Lors du dernier conseil communautaire, à l’occasion du débat d’orientation budgétaire, j’ai souhaité alerter sur une situation qui touche directement le quotidien de nos concitoyens : la hausse brutale du prix des carburants.

Depuis plusieurs semaines, chacun peut le constater. À Pont-à-Mousson et dans nos communes, comme partout dans le pays, les prix s’envolent. En un an, le gasoil est passé d’environ 1,55 € à plus de 2,10 € le litre, atteignant parfois 2,20 €. L’essence suit la même trajectoire, flirtant désormais avec les 2 €.

Ce ne sont pas des chiffres abstraits. Ce sont des dépenses supplémentaires, immédiates, pour des milliers de ménages.

Dans notre territoire, la réalité est simple : la voiture est souvent indispensable. Pour aller travailler, se soigner, accompagner ses enfants… il n’existe pas toujours d’alternative.

C’est pourquoi la hausse des carburants ne touche pas tout le monde de la même manière. Elle pèse d’abord sur les plus fragiles, sur les salariés modestes, sur celles et ceux qui n’ont pas la possibilité de faire autrement.

Aujourd’hui, nous avons franchi un cap : faire le plein devient, pour certains, un véritable luxe.

Face à cette situation, j’ai formulé une proposition claire et pragmatique : mettre en place une gratuité temporaire des transports publics sur notre territoire.

L’idée est simple : lorsque le prix du gasoil dépasse un seuil critique — par exemple 1,90 € le litre — la collectivité active la gratuité, le temps que la situation se stabilise.

Ce dispositif serait temporaire, encadré et évaluable.

Mais parce qu’il faut aussi savoir aller à l’essentiel, une alternative simple et immédiatement opérationnelle pourrait être mise en œuvre : rendre les transports gratuits pour tous les usagers pendant une période de trois mois.

Cette solution permet d’agir rapidement, sans complexité, tout en apportant un soutien concret et lisible aux habitants.

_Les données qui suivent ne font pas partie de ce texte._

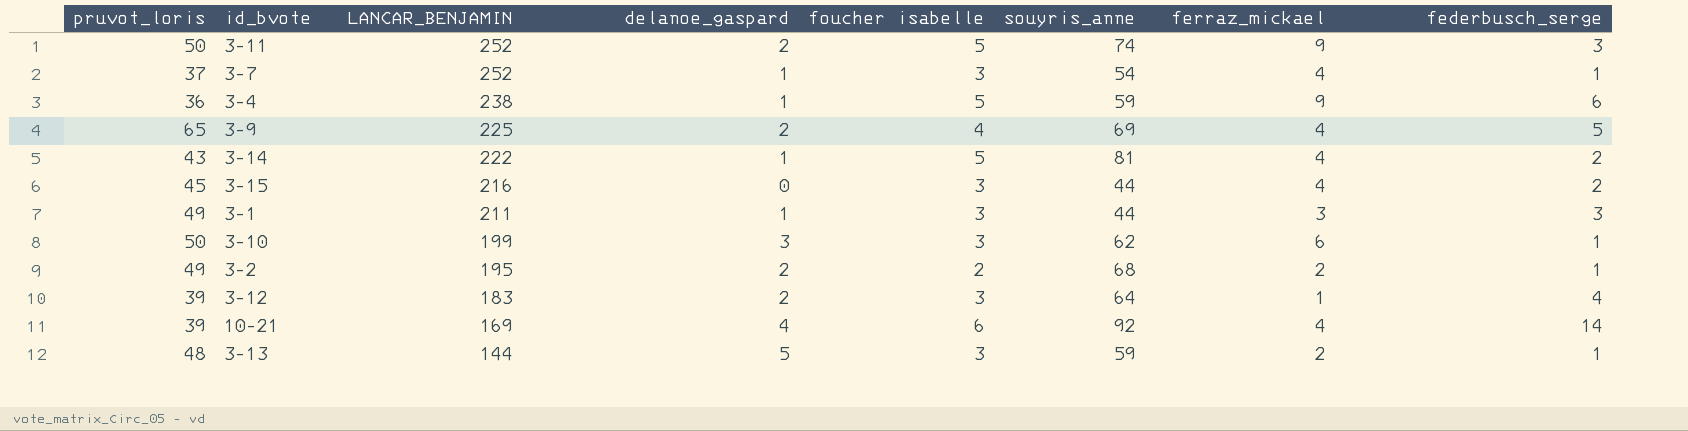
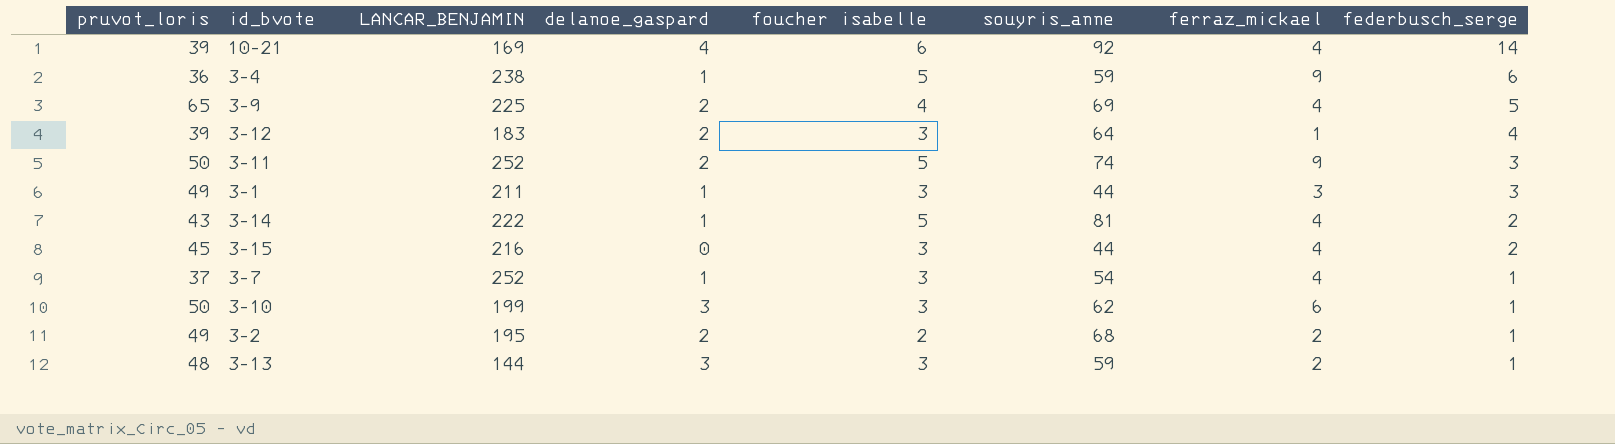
row order: LANCAR_BENJAMIN descending -> federbusch_serge descending
3-13 | delanoe_gaspard: 5 -> 3

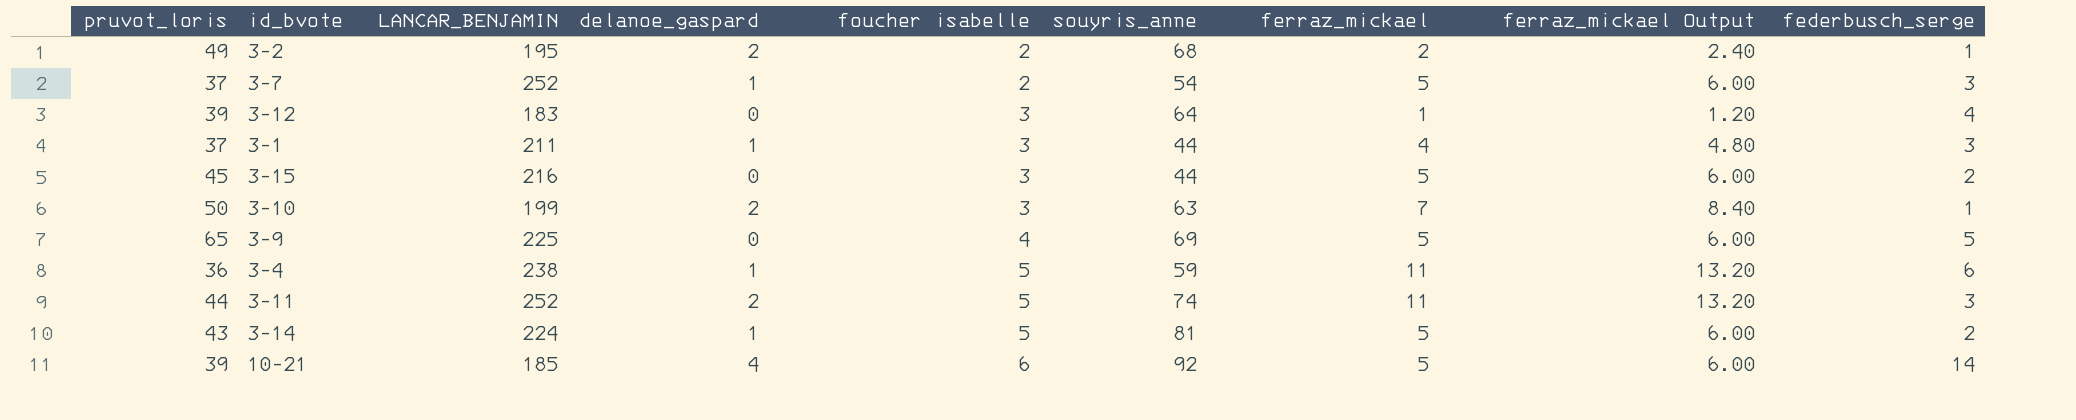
row order: federbusch_serge descending -> foucher isabelle ascending
column ferraz_mickael Output | formula: none -> [ferraz_mickael] * 1.2
row 3-13: 48 | 144 | 3 | 3 | 59 | 2 | 1 -> none
3-7 | foucher isabelle: 3 -> 2
3-7 | ferraz_mickael: 4 -> 5
3-7 | federbusch_serge: 1 -> 3
3-12 | delanoe_gaspard: 2 -> 0
3-1 | pruvot_loris: 49 -> 37
3-1 | ferraz_mickael: 3 -> 4
3-15 | ferraz_mickael: 4 -> 5
3-10 | delanoe_gaspard: 3 -> 2
3-10 | souyris_anne: 62 -> 63
3-10 | ferraz_mickael: 6 -> 7
3-9 | delanoe_gaspard: 2 -> 0
3-9 | ferraz_mickael: 4 -> 5
3-4 | ferraz_mickael: 9 -> 11
3-11 | pruvot_loris: 50 -> 44
3-11 | ferraz_mickael: 9 -> 11
3-14 | LANCAR_BENJAMIN: 222 -> 224
3-14 | ferraz_mickael: 4 -> 5
10-21 | LANCAR_BENJAMIN: 169 -> 185
10-21 | ferraz_mickael: 4 -> 5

Cette proposition n’a rien d’idéologique. Elle répond à une situation exceptionnelle.

Elle permettrait d’apporter un soutien immédiat au pouvoir d’achat, d’encourager l’usage des transports collectifs et de réduire la dépendance à la voiture.

Le budget transport de notre collectivité est un budget annexe, avec un excédent. Une gratuité temporaire est donc finançable sans remettre en cause les autres politiques publiques.

À l’inverse, ne rien faire a aussi un coût : isolement, renoncement à certains déplacements, fragilisation du commerce local.

Nous ne réglerons pas le prix des carburants à notre niveau. Mais nous pouvons agir concrètement pour nos habitants.

Dans une période où chaque euro compte, je fais le choix de proposer une réponse utile, immédiate et adaptée à notre territoire.